In one scene, Oksana Lada’s Ukrainian dancer puts on a record while in conversation with her screenwriter husband Max O’Leary (Girls and The Punisher’s Ebon Moss-Bachrach), and the sound mix oscillates unsteadily between music and dialogue. And Daly can’t hide what must be a beyond-modest budget: when aging megastar Douglas Brown (James McCaffrey) meets his agent (Bill Sage) in a hip Hollywood nightclub, Daly relies on close-ups to perhaps hide the fact that he can’t afford many extras.
While I can forgive Daly’s production struggles, there’s still some broken links when it comes to tell a story and craft some interesting characters. The Big Take feels like a version of all those Tarantino homages that emerged in the immediate wake of Pulp Fiction. And like Things To Do in Denver When You’re Dead or Two Days in the Valley, Daly mixes manic incident and forced quirk with some originality.
Over the course of The Big Take’s eighty-three-minute runtime (which is more like seventy-seven before the end credits, not considering portions of narrative padding), Daly gives us: a) Slate Holmgren’s unstable producer, who decides to b) blackmail Brown into financing his independent feature (Said Producer drugs Brown and pays a transgender woman to rape him), a choice that puts him into the crosshairs of c) Dan Hedaya’s gruff fixer, who starts d) menacing O’Leary even though e) the latter has no real sense of Holmgren’s plan. And I still haven’t mentioned Zoë Bell’s murderous hacker. Or Brown’s divorce woes. Or how Panama factors into all of this?
I was was amazed the film has as many professional actors as it does. And I then learned Daly was Ingrid Bergman’s grandson. The abruptly violent ending trades in the various character machinations for that not-at-all-tired chestnut: masked killer tortures a bunch of hostages in a murder basement. I’m reminded of Macbeth – something to do with sound, and fury, I think?
Daly casts all these events in weirdly retrograde terms. The film throws out some “shocking” moments, perhaps assuming that the most controversy for an actor to weather, is a clandestine sex-tape. Maybe that was the case twenty years ago, but in 2018, after folks like Hugh Grant and Colin Farrell enjoy robust careers, the prospect seems far less devastating. Daly also has characters readily wield “tranny” as a slur, and he’s far too keen to cast Lada as a sexual prop, all wriggling dance moves and see-through shirts. By the end of The Big Take, I felt Robert Forster gave the film’s most decent performance as a weary cop investigating the periphery of the mayhem. Maybe it’s because like me, Forster couldn’t believe all the nonsense around him. Indeed.

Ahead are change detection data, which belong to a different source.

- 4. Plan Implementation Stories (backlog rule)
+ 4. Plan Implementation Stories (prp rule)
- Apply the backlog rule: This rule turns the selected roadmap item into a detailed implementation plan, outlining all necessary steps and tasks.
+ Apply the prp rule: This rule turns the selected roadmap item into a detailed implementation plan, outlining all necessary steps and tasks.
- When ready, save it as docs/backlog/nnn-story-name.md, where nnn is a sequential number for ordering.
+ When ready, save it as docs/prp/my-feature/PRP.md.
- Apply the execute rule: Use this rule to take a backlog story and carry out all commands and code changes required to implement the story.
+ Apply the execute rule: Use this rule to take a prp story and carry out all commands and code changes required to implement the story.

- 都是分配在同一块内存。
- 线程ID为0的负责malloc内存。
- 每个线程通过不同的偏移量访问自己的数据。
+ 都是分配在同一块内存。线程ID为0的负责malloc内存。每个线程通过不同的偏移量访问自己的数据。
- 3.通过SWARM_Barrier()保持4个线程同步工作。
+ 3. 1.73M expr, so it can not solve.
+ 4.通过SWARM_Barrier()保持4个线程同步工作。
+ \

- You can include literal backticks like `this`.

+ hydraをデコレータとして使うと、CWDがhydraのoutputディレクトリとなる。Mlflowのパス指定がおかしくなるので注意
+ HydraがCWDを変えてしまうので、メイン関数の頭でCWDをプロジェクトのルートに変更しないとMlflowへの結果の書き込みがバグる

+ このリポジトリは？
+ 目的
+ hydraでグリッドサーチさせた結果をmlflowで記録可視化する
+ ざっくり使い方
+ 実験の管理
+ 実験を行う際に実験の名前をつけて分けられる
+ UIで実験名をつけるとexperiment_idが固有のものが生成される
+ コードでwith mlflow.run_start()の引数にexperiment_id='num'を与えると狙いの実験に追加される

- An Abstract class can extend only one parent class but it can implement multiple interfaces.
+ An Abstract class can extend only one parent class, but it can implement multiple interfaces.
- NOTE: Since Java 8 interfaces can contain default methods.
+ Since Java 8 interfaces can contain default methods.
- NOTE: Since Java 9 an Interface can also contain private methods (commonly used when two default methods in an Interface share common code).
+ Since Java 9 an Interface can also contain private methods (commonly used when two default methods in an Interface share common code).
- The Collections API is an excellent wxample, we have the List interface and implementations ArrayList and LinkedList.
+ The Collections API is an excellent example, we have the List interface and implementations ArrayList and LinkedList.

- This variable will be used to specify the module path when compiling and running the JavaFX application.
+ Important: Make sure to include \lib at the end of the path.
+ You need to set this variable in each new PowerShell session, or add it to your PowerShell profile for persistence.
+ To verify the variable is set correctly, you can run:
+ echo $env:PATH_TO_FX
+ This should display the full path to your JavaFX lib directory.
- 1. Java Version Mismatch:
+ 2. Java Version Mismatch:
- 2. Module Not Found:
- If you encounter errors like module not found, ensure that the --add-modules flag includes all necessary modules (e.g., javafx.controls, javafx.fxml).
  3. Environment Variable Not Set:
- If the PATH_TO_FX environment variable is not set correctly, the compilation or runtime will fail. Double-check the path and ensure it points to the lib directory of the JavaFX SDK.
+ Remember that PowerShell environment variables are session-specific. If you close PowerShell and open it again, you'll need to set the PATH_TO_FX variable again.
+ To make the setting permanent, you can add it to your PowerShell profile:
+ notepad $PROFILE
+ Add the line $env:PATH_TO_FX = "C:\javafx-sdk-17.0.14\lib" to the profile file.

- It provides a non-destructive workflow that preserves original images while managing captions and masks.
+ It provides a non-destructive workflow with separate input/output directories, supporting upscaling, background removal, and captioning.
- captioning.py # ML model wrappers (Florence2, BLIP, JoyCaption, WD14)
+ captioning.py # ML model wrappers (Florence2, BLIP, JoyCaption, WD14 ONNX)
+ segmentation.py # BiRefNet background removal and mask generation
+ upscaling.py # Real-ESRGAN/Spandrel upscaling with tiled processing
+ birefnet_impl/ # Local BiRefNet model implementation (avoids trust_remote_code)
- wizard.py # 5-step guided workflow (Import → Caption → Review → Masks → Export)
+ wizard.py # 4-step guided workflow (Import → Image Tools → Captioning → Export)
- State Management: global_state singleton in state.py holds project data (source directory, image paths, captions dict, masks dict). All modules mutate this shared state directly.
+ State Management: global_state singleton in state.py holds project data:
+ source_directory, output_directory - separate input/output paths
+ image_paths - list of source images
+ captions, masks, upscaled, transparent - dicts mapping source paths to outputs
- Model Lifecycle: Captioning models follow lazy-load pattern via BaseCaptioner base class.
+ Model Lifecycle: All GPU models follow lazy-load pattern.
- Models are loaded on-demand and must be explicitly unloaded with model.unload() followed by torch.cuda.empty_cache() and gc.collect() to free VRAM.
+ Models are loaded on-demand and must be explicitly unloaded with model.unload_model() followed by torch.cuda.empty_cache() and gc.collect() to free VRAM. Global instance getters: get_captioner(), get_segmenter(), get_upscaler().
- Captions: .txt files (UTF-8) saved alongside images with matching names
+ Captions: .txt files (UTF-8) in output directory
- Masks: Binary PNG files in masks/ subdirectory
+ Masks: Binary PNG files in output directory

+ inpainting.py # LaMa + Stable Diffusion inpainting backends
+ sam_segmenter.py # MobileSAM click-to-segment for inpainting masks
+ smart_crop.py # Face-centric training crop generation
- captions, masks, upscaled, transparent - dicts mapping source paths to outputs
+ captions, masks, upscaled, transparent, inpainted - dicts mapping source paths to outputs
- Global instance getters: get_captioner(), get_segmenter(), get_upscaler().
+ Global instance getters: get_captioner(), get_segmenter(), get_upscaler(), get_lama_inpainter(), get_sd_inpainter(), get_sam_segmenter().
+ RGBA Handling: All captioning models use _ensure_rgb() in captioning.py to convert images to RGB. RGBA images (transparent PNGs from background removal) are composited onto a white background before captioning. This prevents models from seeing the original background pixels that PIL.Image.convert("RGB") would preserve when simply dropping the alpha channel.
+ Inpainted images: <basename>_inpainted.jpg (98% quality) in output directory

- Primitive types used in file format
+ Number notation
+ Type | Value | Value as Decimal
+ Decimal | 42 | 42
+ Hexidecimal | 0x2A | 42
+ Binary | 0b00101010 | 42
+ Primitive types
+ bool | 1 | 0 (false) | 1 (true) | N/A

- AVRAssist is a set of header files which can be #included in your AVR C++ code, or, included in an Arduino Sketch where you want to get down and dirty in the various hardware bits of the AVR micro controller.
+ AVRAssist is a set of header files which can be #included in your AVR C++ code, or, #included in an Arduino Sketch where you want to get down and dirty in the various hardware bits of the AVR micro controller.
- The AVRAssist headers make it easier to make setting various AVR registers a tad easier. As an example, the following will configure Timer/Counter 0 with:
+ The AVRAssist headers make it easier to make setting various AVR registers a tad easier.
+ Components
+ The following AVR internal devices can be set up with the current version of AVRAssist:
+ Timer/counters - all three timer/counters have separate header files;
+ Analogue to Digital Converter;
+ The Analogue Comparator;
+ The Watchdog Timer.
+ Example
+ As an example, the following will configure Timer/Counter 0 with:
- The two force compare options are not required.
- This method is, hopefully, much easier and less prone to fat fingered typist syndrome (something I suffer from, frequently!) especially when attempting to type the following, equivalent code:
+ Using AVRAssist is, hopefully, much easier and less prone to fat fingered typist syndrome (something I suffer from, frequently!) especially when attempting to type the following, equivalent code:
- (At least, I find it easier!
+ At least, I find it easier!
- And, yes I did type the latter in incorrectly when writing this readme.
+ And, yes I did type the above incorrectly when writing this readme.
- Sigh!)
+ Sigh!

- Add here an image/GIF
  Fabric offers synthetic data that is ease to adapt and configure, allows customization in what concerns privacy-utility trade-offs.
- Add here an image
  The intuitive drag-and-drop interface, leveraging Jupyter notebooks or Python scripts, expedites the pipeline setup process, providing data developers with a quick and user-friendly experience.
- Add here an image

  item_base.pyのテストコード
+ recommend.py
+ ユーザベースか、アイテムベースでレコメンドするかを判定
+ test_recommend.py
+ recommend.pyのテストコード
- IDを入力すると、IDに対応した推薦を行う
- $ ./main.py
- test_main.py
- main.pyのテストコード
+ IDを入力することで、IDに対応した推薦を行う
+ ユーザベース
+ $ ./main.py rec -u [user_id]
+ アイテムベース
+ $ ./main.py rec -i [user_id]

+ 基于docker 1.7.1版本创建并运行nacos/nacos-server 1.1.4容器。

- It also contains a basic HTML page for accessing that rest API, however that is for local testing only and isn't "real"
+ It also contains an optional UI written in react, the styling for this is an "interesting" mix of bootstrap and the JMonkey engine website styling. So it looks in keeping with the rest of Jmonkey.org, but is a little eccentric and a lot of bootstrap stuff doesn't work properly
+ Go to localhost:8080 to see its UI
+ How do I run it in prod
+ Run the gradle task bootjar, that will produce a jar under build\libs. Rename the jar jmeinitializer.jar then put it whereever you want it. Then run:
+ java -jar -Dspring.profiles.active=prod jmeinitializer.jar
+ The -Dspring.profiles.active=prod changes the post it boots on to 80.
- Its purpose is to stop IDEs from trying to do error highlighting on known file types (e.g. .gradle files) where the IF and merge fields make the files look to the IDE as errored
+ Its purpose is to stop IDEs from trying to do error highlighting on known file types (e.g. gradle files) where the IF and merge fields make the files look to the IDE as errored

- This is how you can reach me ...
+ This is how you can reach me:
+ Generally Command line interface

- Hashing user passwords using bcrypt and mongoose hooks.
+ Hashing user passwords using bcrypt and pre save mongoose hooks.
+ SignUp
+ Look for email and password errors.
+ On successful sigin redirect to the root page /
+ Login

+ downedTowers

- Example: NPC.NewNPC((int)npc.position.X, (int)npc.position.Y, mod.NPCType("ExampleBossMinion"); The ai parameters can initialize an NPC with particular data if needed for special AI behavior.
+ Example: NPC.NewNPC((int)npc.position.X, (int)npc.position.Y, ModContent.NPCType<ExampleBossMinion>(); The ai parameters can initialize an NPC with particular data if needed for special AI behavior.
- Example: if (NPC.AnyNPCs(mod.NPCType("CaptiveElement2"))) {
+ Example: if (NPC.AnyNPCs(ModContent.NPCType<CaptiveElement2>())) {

All things considered, it’s a first feature, made with little money and even less time, and we know how hard it is for Hollywood to make a guaranteed blockbuster like, say, World War Z 2, it’s a small miracle that The Big Take exists in any form. Any of the technical issues strike me as normal growing pains, and ones that any persistent filmmaker could best with practice. Sure, Daly isn’t Orson Welles, but why should we expect him to be?